The first age of ICT sustainability saw a number of major developments in the understanding of ICT’s impact on the environment, and of ways to mitigate that impact. Perhaps the single most significant – certainly the best remembered – piece of information is that ICT is responsible for the same proportion of greenhouse gas as the airline industry, leading to a focus on the energy (power) demands of ICT.  Whether motivated by environmental concerns, or by the recognition that energy = money, there followed a number of technological innovations: power saving hardware and software; air conditioning systems; virtualised servers etc. Many of these innovations identified the data centre as the main consumer of energy, and many of the developments put in place are now accepted parts of “best practice”, for example in the EU Code of Conduct for Data Centres. At the same time, power saving modes and “switch off” campaigns were aimed at reducing the power used by desk systems, and printer developments attempted to reduce paper consumption.

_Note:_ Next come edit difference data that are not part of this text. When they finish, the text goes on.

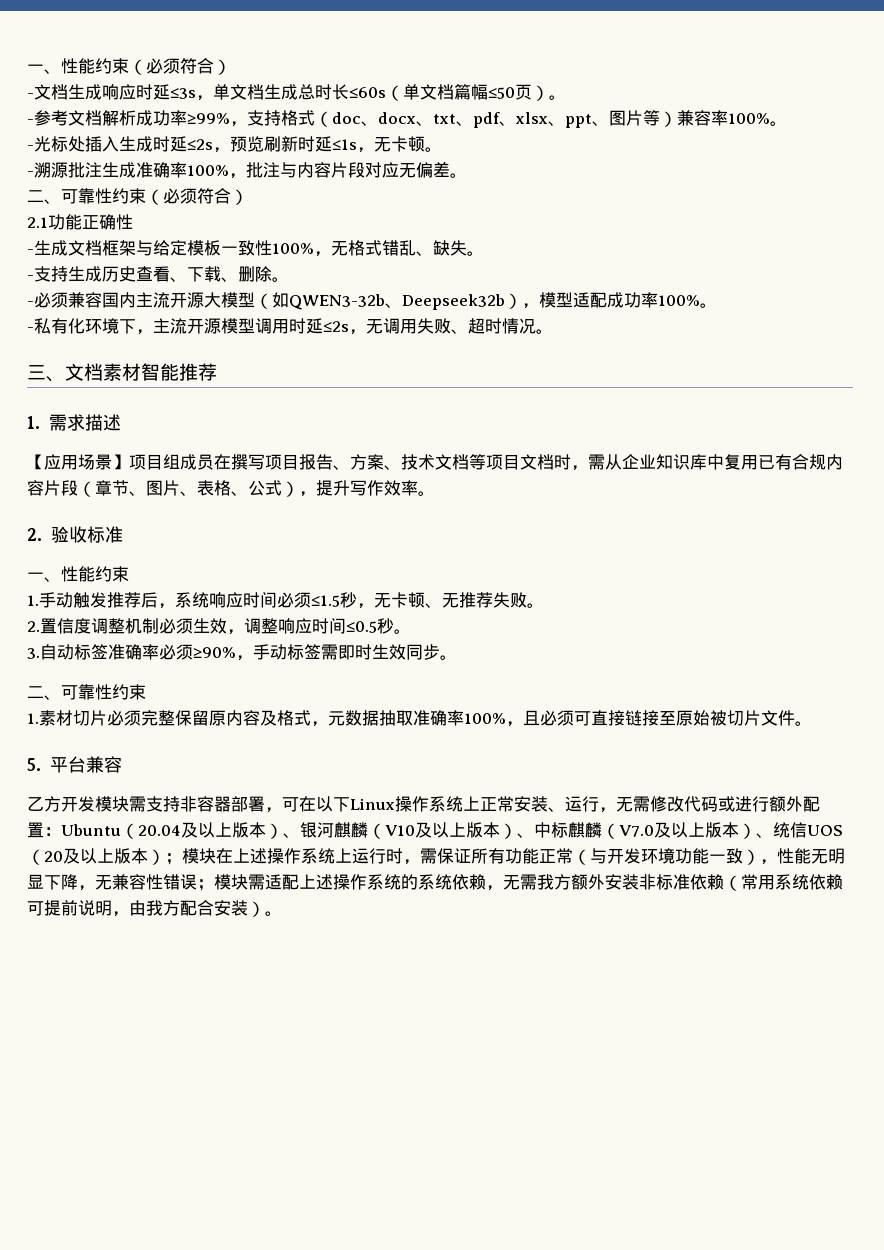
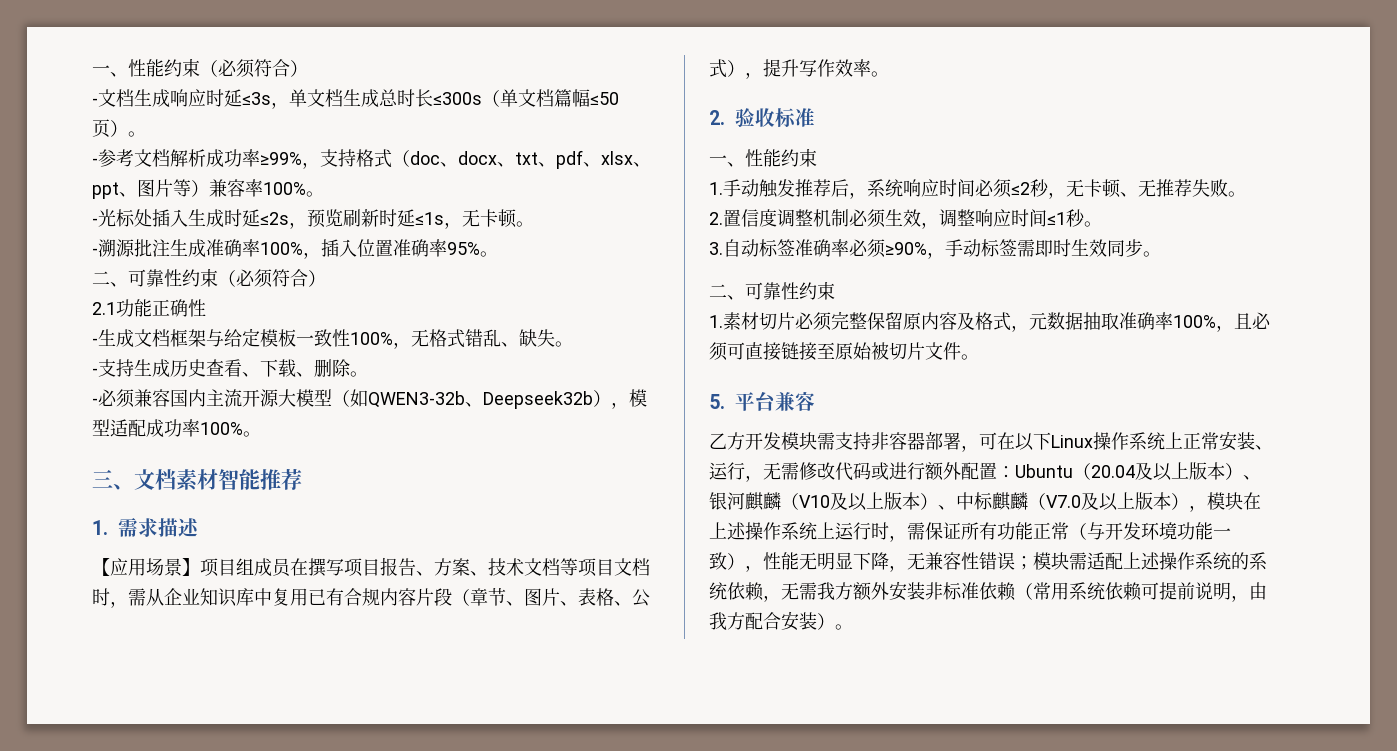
- -文档生成响应时延≤3s，单文档生成总时长≤60s（单文档篇幅≤50页）。
+ -文档生成响应时延≤3s，单文档生成总时长≤300s（单文档篇幅≤50页）。
- -溯源批注生成准确率100%，批注与内容片段对应无偏差。
+ -溯源批注生成准确率100%，插入位置准确率95%。
- -私有化环境下，主流开源模型调用时延≤2s，无调用失败、超时情况。
- 1.手动触发推荐后，系统响应时间必须≤1.5秒，无卡顿、无推荐失败。
+ 1.手动触发推荐后，系统响应时间必须≤2秒，无卡顿、无推荐失败。
- 2.置信度调整机制必须生效，调整响应时间≤0.5秒。
+ 2.置信度调整机制必须生效，调整响应时间≤1秒。
- Ubuntu（20.04及以上版本）、银河麒麟（V10及以上版本）、中标麒麟（V7.0及以上版本）、统信UOS（20及以上版本）；模块在上述操作系统上运行时，需保证所有功能正常（与开发环境功能一致），性能无明显下降，无兼容性错误；
+ Ubuntu（20.04及以上版本）、银河麒麟（V10及以上版本）、中标麒麟（V7.0及以上版本），模块在上述操作系统上运行时，需保证所有功能正常（与开发环境功能一致），性能无明显下降，无兼容性错误；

The smart cities movement gave rise to the next stage of development, where ICT became a key part of the measurement and management of environmental impacts, a development which continues with the idea of “smart everything” and the interconnection of devices, meters and controllers using the Internet of Things.

However, the first half of the current decade was marked by indications that sustainability was becoming less important in the day to day considerations of ICT professionals. There may be a number of reasons for this:

  • Lack of knowledge about ICT energy use is often cited as a reason
  • There has been some use of terms such as “green fatigue”
  • The effects of the global recession on available funds
  • The view that the “low hanging fruit” (for example data centre efficiency and desktop power saving) has all been gathered, what remains is more difficult to reach and the cost of getting it is not justified.

Education and training – which would be expected to keep sustainability high on the agenda -has seen mixed results, with little development from the “good to include but not essential” status. The number of University courses in IT sustainability is still very far short of the number in subjects such as software development; networking or security.

Is it the case that the high point of IT environmental awareness has been reached? If so, is that a concern? What should we as educators do to push environmental IT back up the agenda? Are there new initiatives and techniques which can be used in the promotion?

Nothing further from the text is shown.